T5 PEGASUS: Open-sourcing a Chinese Generative Pre-trained Model

By 苏剑林 | March 03, 2021

Last year, in the article "That leaderboard-topping T5 model is now playable in Chinese," we introduced Google's multilingual version of the T5 model (mT5) and provided examples of using mT5 for Chinese text generation tasks. While mT5 is a viable solution for Chinese generation, the lack of a model trained entirely on Chinese corpora felt somewhat unsatisfactory, so I decided to develop one.

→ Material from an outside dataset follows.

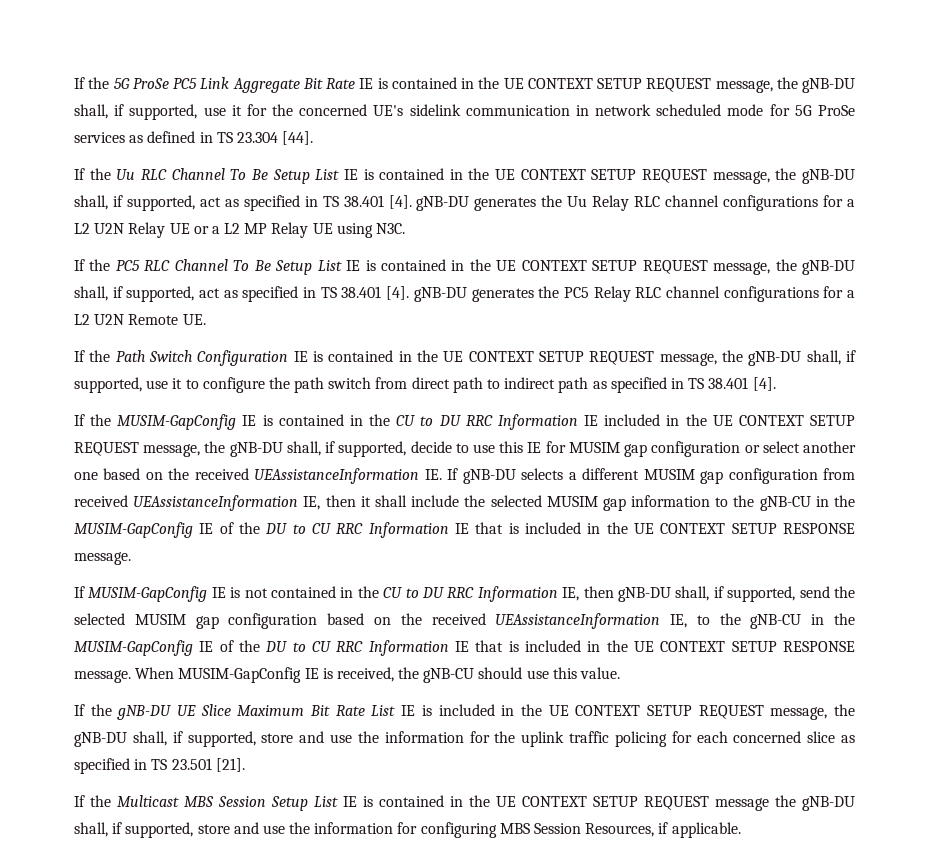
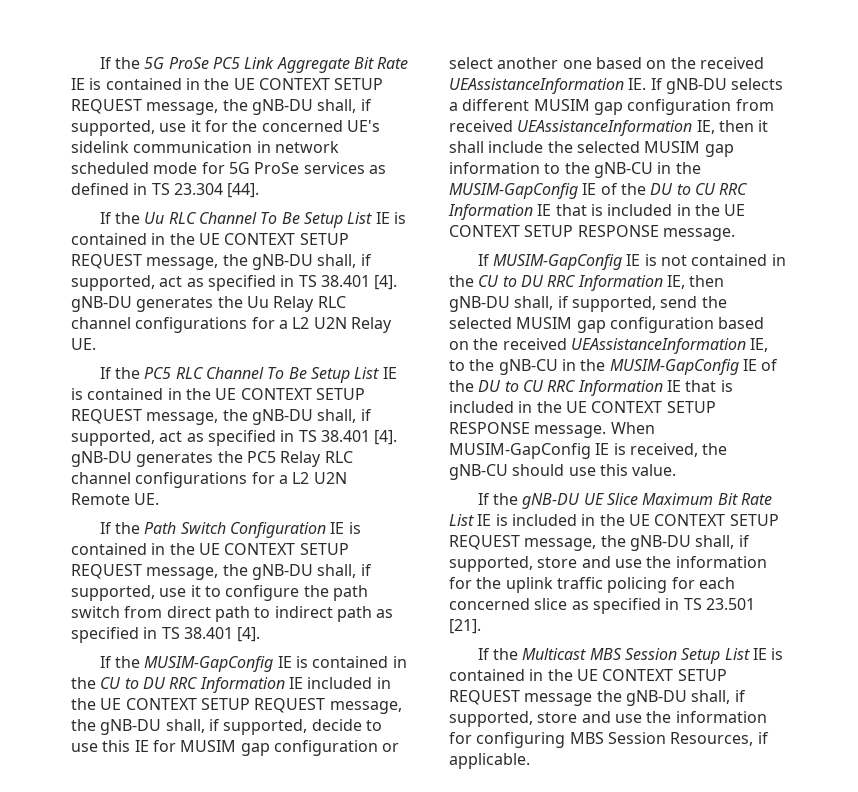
- If the Uu RLC Channel To Be Setup List IE is contained in the UE CONTEXT SETUP REQUEST message, the gNB-DU shall, if supported, act as specified in TS 38.401 [4]. gNB-DU generates the Uu Relay RLC channel configurations for a L2 U2N Relay UE or a L2 MP Relay UE using N3C.
+ If the Uu RLC Channel To Be Setup List IE is contained in the UE CONTEXT SETUP REQUEST message, the gNB-DU shall, if supported, act as specified in TS 38.401 [4]. gNB-DU generates the Uu Relay RLC channel configurations for a L2 U2N Relay UE.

After repeated consideration and testing, we decided to use the mT5 architecture and initial weights as a base, first improving the Tokenizer based on Chinese characteristics, and then mimicking PEGASUS to construct pre-training tasks. This resulted in a new version of the T5 model, which we are open-sourcing today as T5 PEGASUS.

Tokenizer

First, let's look at our improvements to the Tokenizer. The Tokenizer used by mT5 is sentencepiece, a subword tokenization library written in C++. It is efficient and lightweight, but unfortunately, it is not particularly friendly to Chinese, mainly manifesting in:

1. sentencepiece forcibly converts certain full-width symbols into half-width symbols, which is unacceptable in certain scenarios and may affect task evaluation results;

2. Although its built-in algorithms can segment Chinese words, it is still not "intelligent" enough for Chinese word segmentation;

3. sentencepiece is written in C++. While it is open-source, for those accustomed to Python, C++ is essentially a black box—difficult to read and hard to modify.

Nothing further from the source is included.